Muser: “Mitten im Krieg an den Frieden glauben”

Sonntag, 05. April 2026 | 15:25 Uhr

Von: fra

Bozen – Beim Ostergottesdienst im Bozner Dom hat Bischof Ivo Muser die zentrale Botschaft des Osterfestes mit der aktuellen weltpolitischen Lage verknüpft. Gerade “mitten im Krieg an den Frieden zu glauben” und “mitten im Tod das Leben zu feiern”, sei der Kern von Ostern.

Die Feier wurde in deutscher, ladinischer und italienischer Sprache abgehalten. Ostern sei das wichtigste Fest des christlichen Glaubens und stehe für die Hoffnung, dass Leben und Liebe stärker seien als Tod und Gewalt.

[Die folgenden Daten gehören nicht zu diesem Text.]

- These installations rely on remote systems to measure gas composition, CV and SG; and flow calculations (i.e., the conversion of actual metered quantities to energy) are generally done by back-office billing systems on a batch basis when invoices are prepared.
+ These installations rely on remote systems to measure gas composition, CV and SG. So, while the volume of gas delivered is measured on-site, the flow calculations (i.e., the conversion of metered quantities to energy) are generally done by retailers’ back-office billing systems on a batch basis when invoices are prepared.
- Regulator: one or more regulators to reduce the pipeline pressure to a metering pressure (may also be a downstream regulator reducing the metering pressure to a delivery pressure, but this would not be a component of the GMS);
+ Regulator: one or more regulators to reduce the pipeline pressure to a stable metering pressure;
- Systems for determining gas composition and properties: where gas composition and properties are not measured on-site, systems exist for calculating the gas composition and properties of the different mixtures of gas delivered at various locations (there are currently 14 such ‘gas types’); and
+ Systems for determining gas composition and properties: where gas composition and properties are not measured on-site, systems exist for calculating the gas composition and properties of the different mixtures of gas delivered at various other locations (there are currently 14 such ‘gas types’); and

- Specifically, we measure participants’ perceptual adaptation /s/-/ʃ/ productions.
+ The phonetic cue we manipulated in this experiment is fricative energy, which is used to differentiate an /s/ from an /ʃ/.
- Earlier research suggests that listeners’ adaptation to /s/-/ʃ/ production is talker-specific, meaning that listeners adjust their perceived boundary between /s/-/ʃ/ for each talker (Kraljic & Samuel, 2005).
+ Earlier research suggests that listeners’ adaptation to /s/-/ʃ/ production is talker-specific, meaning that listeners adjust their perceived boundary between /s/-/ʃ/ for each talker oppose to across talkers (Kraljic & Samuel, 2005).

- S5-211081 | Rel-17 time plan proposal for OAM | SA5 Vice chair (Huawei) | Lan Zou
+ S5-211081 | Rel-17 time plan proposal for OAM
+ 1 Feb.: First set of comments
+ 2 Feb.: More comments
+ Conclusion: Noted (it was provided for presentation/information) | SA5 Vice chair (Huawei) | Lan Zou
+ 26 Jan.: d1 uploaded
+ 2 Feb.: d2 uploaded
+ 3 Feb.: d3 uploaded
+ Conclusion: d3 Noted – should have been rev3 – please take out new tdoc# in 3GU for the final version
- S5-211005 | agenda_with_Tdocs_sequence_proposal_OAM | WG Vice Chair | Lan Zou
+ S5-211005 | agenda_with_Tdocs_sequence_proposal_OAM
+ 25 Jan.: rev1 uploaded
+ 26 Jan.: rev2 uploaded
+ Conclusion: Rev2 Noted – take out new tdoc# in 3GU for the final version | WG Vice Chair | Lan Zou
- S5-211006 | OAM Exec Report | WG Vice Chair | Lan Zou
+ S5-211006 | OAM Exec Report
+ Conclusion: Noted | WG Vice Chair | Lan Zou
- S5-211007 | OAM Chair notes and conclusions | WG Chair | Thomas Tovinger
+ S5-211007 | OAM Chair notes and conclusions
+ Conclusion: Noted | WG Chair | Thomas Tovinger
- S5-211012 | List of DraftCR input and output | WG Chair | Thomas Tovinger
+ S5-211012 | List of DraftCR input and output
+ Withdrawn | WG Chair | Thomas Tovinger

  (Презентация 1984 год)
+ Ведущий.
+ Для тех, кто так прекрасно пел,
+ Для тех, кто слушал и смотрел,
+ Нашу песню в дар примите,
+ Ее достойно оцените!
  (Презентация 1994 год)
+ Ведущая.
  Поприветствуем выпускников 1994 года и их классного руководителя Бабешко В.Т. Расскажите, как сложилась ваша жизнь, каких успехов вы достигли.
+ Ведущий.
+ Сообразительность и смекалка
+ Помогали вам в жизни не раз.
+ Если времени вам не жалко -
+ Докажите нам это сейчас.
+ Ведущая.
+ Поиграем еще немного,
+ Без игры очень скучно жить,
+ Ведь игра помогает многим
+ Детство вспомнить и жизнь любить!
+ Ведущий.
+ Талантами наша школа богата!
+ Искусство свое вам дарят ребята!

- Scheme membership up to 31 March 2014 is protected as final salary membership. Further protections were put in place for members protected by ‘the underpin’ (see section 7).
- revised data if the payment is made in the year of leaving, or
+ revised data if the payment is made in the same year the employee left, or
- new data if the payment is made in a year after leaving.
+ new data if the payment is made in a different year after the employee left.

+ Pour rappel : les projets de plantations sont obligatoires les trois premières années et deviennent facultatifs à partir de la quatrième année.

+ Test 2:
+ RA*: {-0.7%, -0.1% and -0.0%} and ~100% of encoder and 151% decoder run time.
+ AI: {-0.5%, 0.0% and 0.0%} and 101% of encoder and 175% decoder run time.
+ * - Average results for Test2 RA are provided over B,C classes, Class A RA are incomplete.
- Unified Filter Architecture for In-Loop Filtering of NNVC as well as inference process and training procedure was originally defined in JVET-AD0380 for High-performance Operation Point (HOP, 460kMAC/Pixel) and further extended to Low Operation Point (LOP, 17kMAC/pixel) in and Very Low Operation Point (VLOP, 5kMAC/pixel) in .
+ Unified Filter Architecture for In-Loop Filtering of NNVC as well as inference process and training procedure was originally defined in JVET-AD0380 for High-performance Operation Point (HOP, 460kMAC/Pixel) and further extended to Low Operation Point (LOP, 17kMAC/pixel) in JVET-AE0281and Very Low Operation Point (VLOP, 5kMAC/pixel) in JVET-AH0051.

Einen besonderen Schwerpunkt legte der Bischof auf einen persönlichen Brief eines Franziskaners aus Jerusalem, eines früheren Studienkollegen. Darin werde die angespannte Lage im Heiligen Land geschildert: Die Menschen seien erschöpft und hätten kaum noch Perspektiven. Selbst dort falle es schwer, an Frieden zu glauben und Hoffnung zu bewahren. Diese Worte hätten ihn tief bewegt, so Muser.

Diözese BZ-BX

Mit Blick auf die weltpolitische Situation warnte der Bischof vor einer zunehmenden “Logik der Gewalt”. Diplomatie und Kompromissbereitschaft würden oft als Schwäche ausgelegt. Dem stellte er die christliche Botschaft entgegen: Es gebe keine größere Kraft als die selbstlose Liebe. Jesus habe keinen Weg der Gewalt gewählt, sondern auf Vertrauen und Glauben gesetzt.

Zugleich betonte Muser, dass Frieden nicht nur auf politischer Ebene entstehe, sondern im Alltag jedes Einzelnen beginne – in Gedanken, Worten und im Umgang miteinander.

Abschließend unterstrich der Bischof die bleibende Perspektive der Osterbotschaft: Auch wenn Leid und Konflikte weiterhin Realität seien, hätten sie nicht das letzte Wort. Frieden und Menschlichkeit hätten Zukunft.